• **WHAT IS EXPECTED**
In your reply, repeat every entry exactly and skip over each picture.

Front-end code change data
::::

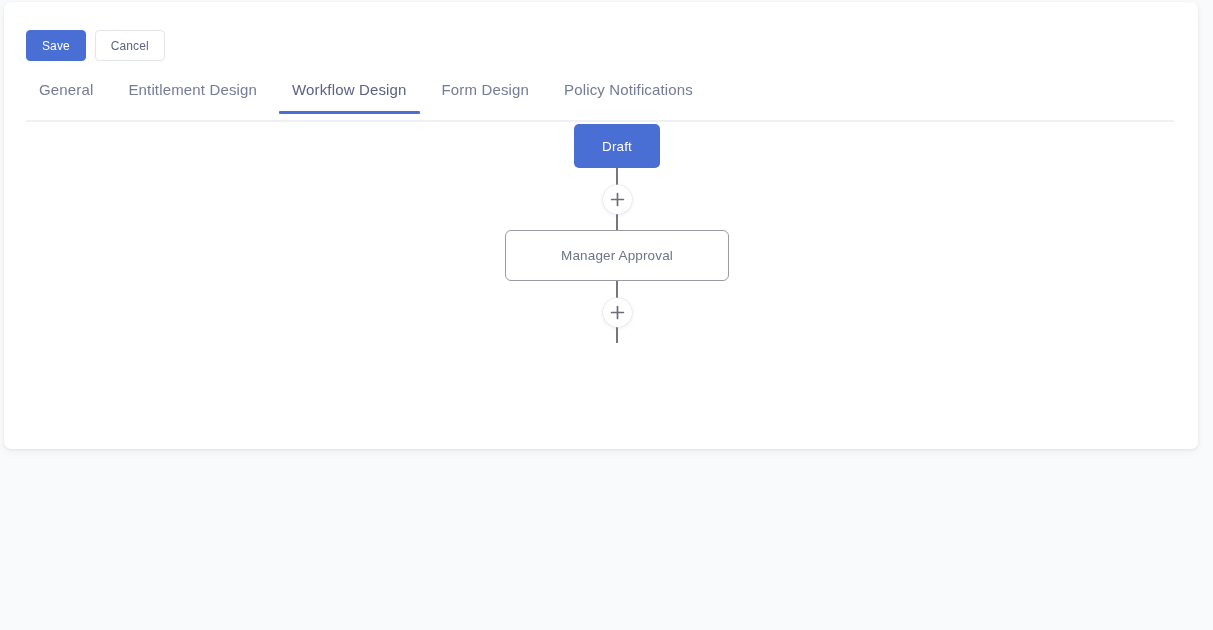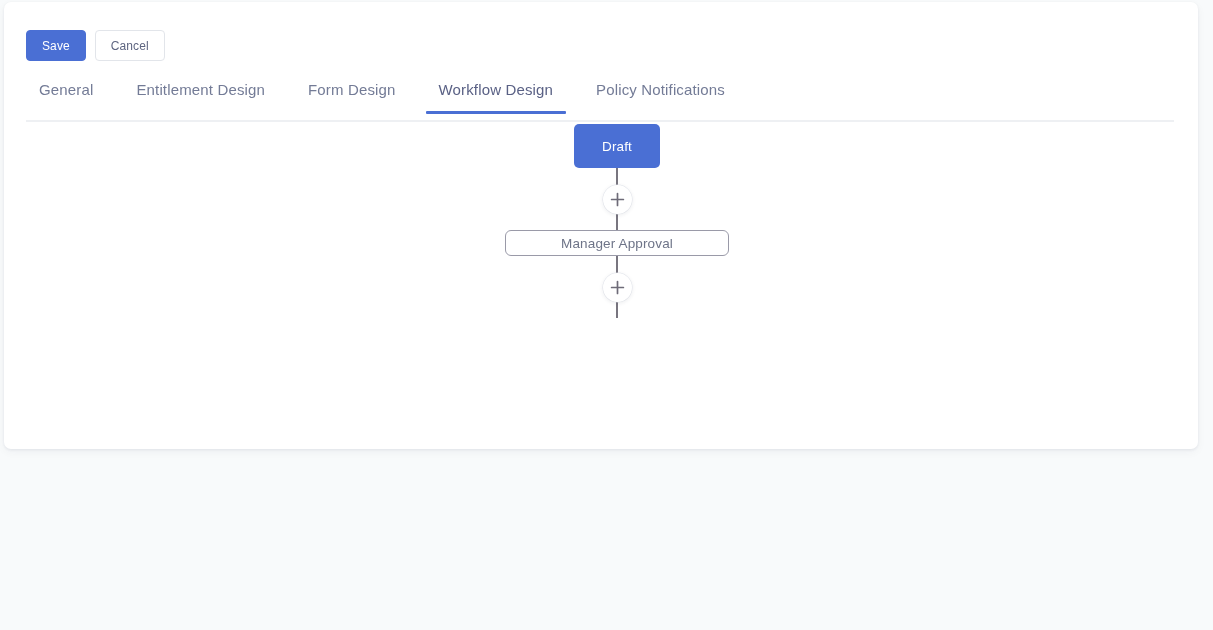--- a/index.html
+++ b/index.html
@@ -77,21 +77,21 @@
   .tabbar {
     position: absolute;
     left: 22px;
     top: 78px;
     width: 1148px;
     height: 42px;
     border-bottom: 2px solid #eef0f3;
     box-sizing: border-box;
     display: flex;
     align-items: flex-start;
-    gap: 17px;
+    gap: 9px;
   }
 
   .tab {
     position: relative;
     font-size: 15px;
     color: #737b96;
     padding: 0 13px 12px 13px;
     cursor: pointer;
     white-space: nowrap;
     letter-spacing: 0.15px;
@@ -149,21 +149,21 @@
     height: 44px;
     min-width: 86px;
     padding: 0 18px;
   }
 
   .node-step {
     background: #ffffff;
     color: #6e7488;
     border: 1px solid #9a9aa8;
     border-radius: 6px;
-    height: 26px;
+    height: 51px;
     width: 224px;
   }
 
   
   .connector {
     position: relative;
     width: 30px;
     height: 62px;
     display: flex;
     align-items: center;
@@ -204,22 +204,22 @@
   <div class="card">
 
     <div class="actions">
       <button class="btn btn-save">Save</button>
       <button class="btn btn-cancel">Cancel</button>
     </div>
 
     <div class="tabbar">
       <div class="tab">General</div>
       <div class="tab">Entitlement Design</div>
+      <div class="tab active">Workflow Design</div>
       <div class="tab">Form Design</div>
-      <div class="tab active">Workflow Design</div>
       <div class="tab">Policy Notifications</div>
     </div>
 
     <div class="canvas">
       <div class="flow">
 
         <div class="node node-state">Draft</div>
 
         <div class="connector">
           <span class="line"></span>

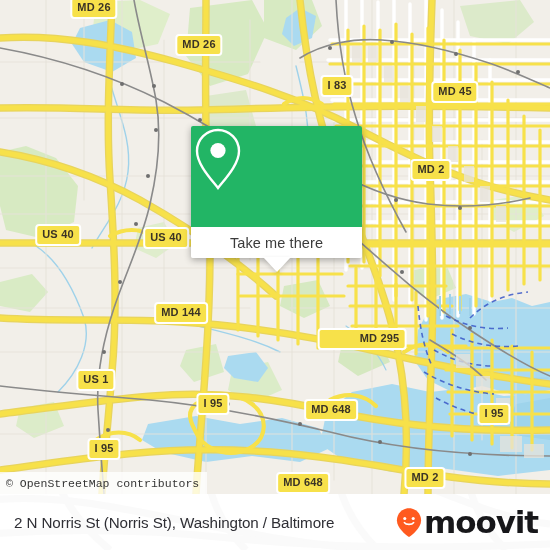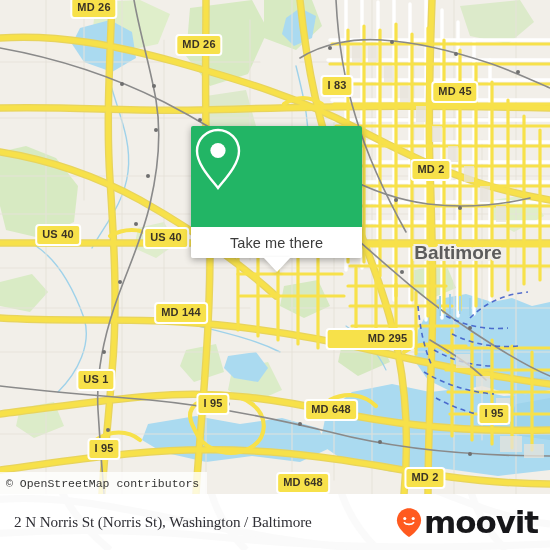--- a/index.html
+++ b/index.html
@@ -113,21 +113,21 @@
   }
   #footer-watermark{position:absolute;left:0;top:0;width:550px;height:56px;opacity:.35;}
   #footer-title{
     position:relative;
     margin-left:14px;
     color:#2f2f35;
     font-size:15.2px;
     letter-spacing:-.1px;
     white-space:nowrap;
     z-index:2;
-    font-family:Liberation Serif, serif;
+    font-family:Liberation Sans, sans-serif;
   }
   #brand{
     position:absolute;
     right:12px;top:50%;
     transform:translateY(-50%);
     display:flex;align-items:center;
     z-index:2;
   }
   #brand-pin{width:26px;height:30px;margin-right:2px;}
   #brand-text{
@@ -342,31 +342,30 @@
           <rect x="302" y="236" width="12" height="14"></rect>
         <rect x="456" y="354" width="14" height="14"></rect>
           <rect x="476" y="376" width="14" height="14"></rect>
         <rect x="496" y="398" width="14" height="14"></rect>
         <rect x="500" y="436" width="22" height="16"></rect>
           <rect x="524" y="444" width="20" height="14"></rect>
       </g>
 
     </svg>
 
-    <div class="city-label" style="left:458px;top:253px;">Baltimore</div>
 
     <div class="shield" style="left:94px;top:8px;">MD 26</div>
     <div class="shield" style="left:199px;top:45px;">MD 26</div>
     <div class="shield" style="left:337px;top:50px;margin-top:36px;">I 83</div>
     <div class="shield" style="left:455px;top:76px;margin-top:16px;">MD 45</div>
     <div class="shield" style="left:431px;top:170px;">MD 2</div>
     <div class="shield" style="left:58px;top:235px;">US 40</div>
     <div class="shield" style="left:166px;top:238px;">US 40</div>
     <div class="shield" style="left:181px;top:313px;">MD 144</div>
-    <div class="shield" style="left:370px;top:339px;padding-left:40px;">MD 295</div>
+    <div class="shield" style="left:362px;top:339px;padding-left:40px;">MD 295</div>
     <div class="shield" style="left:96px;top:380px;">US 1</div>
     <div class="shield" style="left:494px;top:414px;">I 95</div>
     <div class="shield" style="left:213px;top:404px;">I 95</div>
     <div class="shield" style="left:331px;top:410px;">MD 648</div>
     <div class="shield" style="left:104px;top:449px;">I 95</div>
     <div class="shield" style="left:303px;top:483px;">MD 648</div>
     <div class="shield" style="left:425px;top:478px;">MD 2</div>
 
     <div id="popup">
       <div id="popup-top">

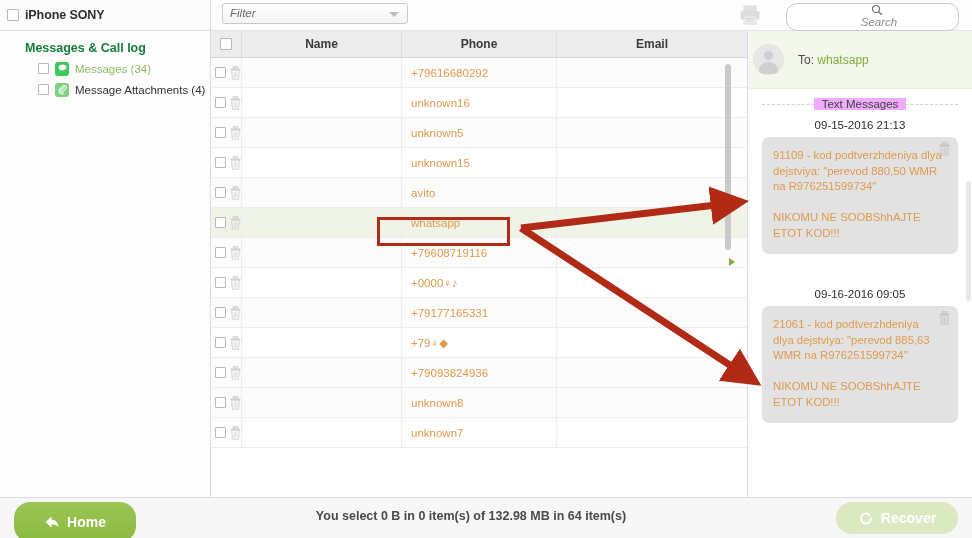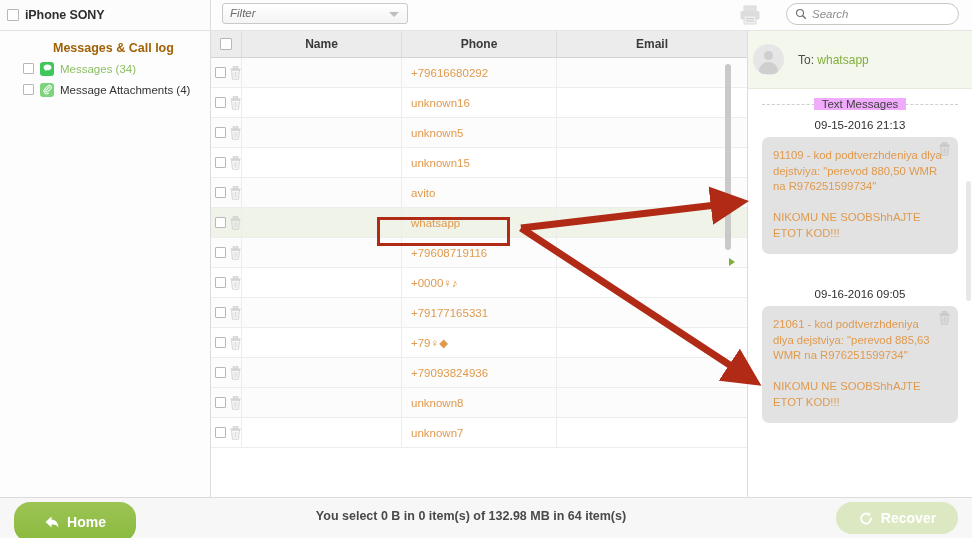--- a/index.html
+++ b/index.html
@@ -37,28 +37,27 @@
     border-radius: 1px;
     display: inline-block;
     flex: 0 0 auto;
   }
   #device-name {
     font-size: 12.5px; font-weight: bold; color: #2f2f2f;
     margin-left: 6px;
     letter-spacing: -0.1px;
   }
   #group-title {
-    font-size: 12.5px; font-weight: bold; color: #a16207;
+    font-size: 12.5px; font-weight: bold; color: #15803d;
     padding: 10px 0 4px 25px;
-    margin-left: 28px;
   }
   .side-item {
     display: flex; align-items: center;
     height: 19px;
-    padding-left: 23px;
+    padding-left: 38px;
     margin-bottom: 2px;
   }
   .side-item .cbox { width: 11px; height: 11px; }
   .si-icon {
     width: 14px; height: 14px;
     border-radius: 3px;
     margin-left: 6px;
     flex: 0 0 auto;
     position: relative;
     display: flex; align-items: center; justify-content: center;
@@ -91,26 +90,27 @@
     border-left: 5px solid transparent;
     border-right: 5px solid transparent;
     border-top: 5px solid #bdbdbd;
   }
   #printer-icon {
     position: absolute; left: 528px; top: 5px;
     width: 22px; height: 20px;
   }
   #search-box {
     position: absolute; left: 575px; top: 3px;
-    width: 173px; height: 22px;
+    width: 173px; height: 28px;
     border: 1px solid #c8c8c8;
     border-radius: 11px;
     background: #fff;
     display: flex; align-items: center;
     padding-left: 8px;
+    flex-direction: column;
   }
   #search-placeholder {
     font-size: 11.5px; font-style: italic; color: #8b8b8b;
     margin-left: 5px;
   }
 
   
   #table-wrap {
     position: absolute; left: 211px; top: 31px;
     width: 537px; height: 466px;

::::

• **TASK RESULT**
--- a/index.html
+++ b/index.html
@@ -77,21 +77,21 @@
   .tabbar {
     position: absolute;
     left: 22px;
     top: 78px;
     width: 1148px;
     height: 42px;
     border-bottom: 2px solid #eef0f3;
     box-sizing: border-box;
     display: flex;
     align-items: flex-start;
-    gap: 17px;
+    gap: 9px;
   }
 
   .tab {
     position: relative;
     font-size: 15px;
     color: #737b96;
     padding: 0 13px 12px 13px;
     cursor: pointer;
     white-space: nowrap;
     letter-spacing: 0.15px;
@@ -149,21 +149,21 @@
     height: 44px;
     min-width: 86px;
     padding: 0 18px;
   }
 
   .node-step {
     background: #ffffff;
     color: #6e7488;
     border: 1px solid #9a9aa8;
     border-radius: 6px;
-    height: 26px;
+    height: 51px;
     width: 224px;
   }
 
   
   .connector {
     position: relative;
     width: 30px;
     height: 62px;
     display: flex;
     align-items: center;
@@ -204,22 +204,22 @@
   <div class="card">
 
     <div class="actions">
       <button class="btn btn-save">Save</button>
       <button class="btn btn-cancel">Cancel</button>
     </div>
 
     <div class="tabbar">
       <div class="tab">General</div>
       <div class="tab">Entitlement Design</div>
+      <div class="tab active">Workflow Design</div>
       <div class="tab">Form Design</div>
-      <div class="tab active">Workflow Design</div>
       <div class="tab">Policy Notifications</div>
     </div>
 
     <div class="canvas">
       <div class="flow">
 
         <div class="node node-state">Draft</div>
 
         <div class="connector">
           <span class="line"></span>

--- a/index.html
+++ b/index.html
@@ -113,21 +113,21 @@
   }
   #footer-watermark{position:absolute;left:0;top:0;width:550px;height:56px;opacity:.35;}
   #footer-title{
     position:relative;
     margin-left:14px;
     color:#2f2f35;
     font-size:15.2px;
     letter-spacing:-.1px;
     white-space:nowrap;
     z-index:2;
-    font-family:Liberation Serif, serif;
+    font-family:Liberation Sans, sans-serif;
   }
   #brand{
     position:absolute;
     right:12px;top:50%;
     transform:translateY(-50%);
     display:flex;align-items:center;
     z-index:2;
   }
   #brand-pin{width:26px;height:30px;margin-right:2px;}
   #brand-text{
@@ -342,31 +342,30 @@
           <rect x="302" y="236" width="12" height="14"></rect>
         <rect x="456" y="354" width="14" height="14"></rect>
           <rect x="476" y="376" width="14" height="14"></rect>
         <rect x="496" y="398" width="14" height="14"></rect>
         <rect x="500" y="436" width="22" height="16"></rect>
           <rect x="524" y="444" width="20" height="14"></rect>
       </g>
 
     </svg>
 
-    <div class="city-label" style="left:458px;top:253px;">Baltimore</div>
 
     <div class="shield" style="left:94px;top:8px;">MD 26</div>
     <div class="shield" style="left:199px;top:45px;">MD 26</div>
     <div class="shield" style="left:337px;top:50px;margin-top:36px;">I 83</div>
     <div class="shield" style="left:455px;top:76px;margin-top:16px;">MD 45</div>
     <div class="shield" style="left:431px;top:170px;">MD 2</div>
     <div class="shield" style="left:58px;top:235px;">US 40</div>
     <div class="shield" style="left:166px;top:238px;">US 40</div>
     <div class="shield" style="left:181px;top:313px;">MD 144</div>
-    <div class="shield" style="left:370px;top:339px;padding-left:40px;">MD 295</div>
+    <div class="shield" style="left:362px;top:339px;padding-left:40px;">MD 295</div>
     <div class="shield" style="left:96px;top:380px;">US 1</div>
     <div class="shield" style="left:494px;top:414px;">I 95</div>
     <div class="shield" style="left:213px;top:404px;">I 95</div>
     <div class="shield" style="left:331px;top:410px;">MD 648</div>
     <div class="shield" style="left:104px;top:449px;">I 95</div>
     <div class="shield" style="left:303px;top:483px;">MD 648</div>
     <div class="shield" style="left:425px;top:478px;">MD 2</div>
 
     <div id="popup">
       <div id="popup-top">

--- a/index.html
+++ b/index.html
@@ -37,28 +37,27 @@
     border-radius: 1px;
     display: inline-block;
     flex: 0 0 auto;
   }
   #device-name {
     font-size: 12.5px; font-weight: bold; color: #2f2f2f;
     margin-left: 6px;
     letter-spacing: -0.1px;
   }
   #group-title {
-    font-size: 12.5px; font-weight: bold; color: #a16207;
+    font-size: 12.5px; font-weight: bold; color: #15803d;
     padding: 10px 0 4px 25px;
-    margin-left: 28px;
   }
   .side-item {
     display: flex; align-items: center;
     height: 19px;
-    padding-left: 23px;
+    padding-left: 38px;
     margin-bottom: 2px;
   }
   .side-item .cbox { width: 11px; height: 11px; }
   .si-icon {
     width: 14px; height: 14px;
     border-radius: 3px;
     margin-left: 6px;
     flex: 0 0 auto;
     position: relative;
     display: flex; align-items: center; justify-content: center;
@@ -91,26 +90,27 @@
     border-left: 5px solid transparent;
     border-right: 5px solid transparent;
     border-top: 5px solid #bdbdbd;
   }
   #printer-icon {
     position: absolute; left: 528px; top: 5px;
     width: 22px; height: 20px;
   }
   #search-box {
     position: absolute; left: 575px; top: 3px;
-    width: 173px; height: 22px;
+    width: 173px; height: 28px;
     border: 1px solid #c8c8c8;
     border-radius: 11px;
     background: #fff;
     display: flex; align-items: center;
     padding-left: 8px;
+    flex-direction: column;
   }
   #search-placeholder {
     font-size: 11.5px; font-style: italic; color: #8b8b8b;
     margin-left: 5px;
   }
 
   
   #table-wrap {
     position: absolute; left: 211px; top: 31px;
     width: 537px; height: 466px;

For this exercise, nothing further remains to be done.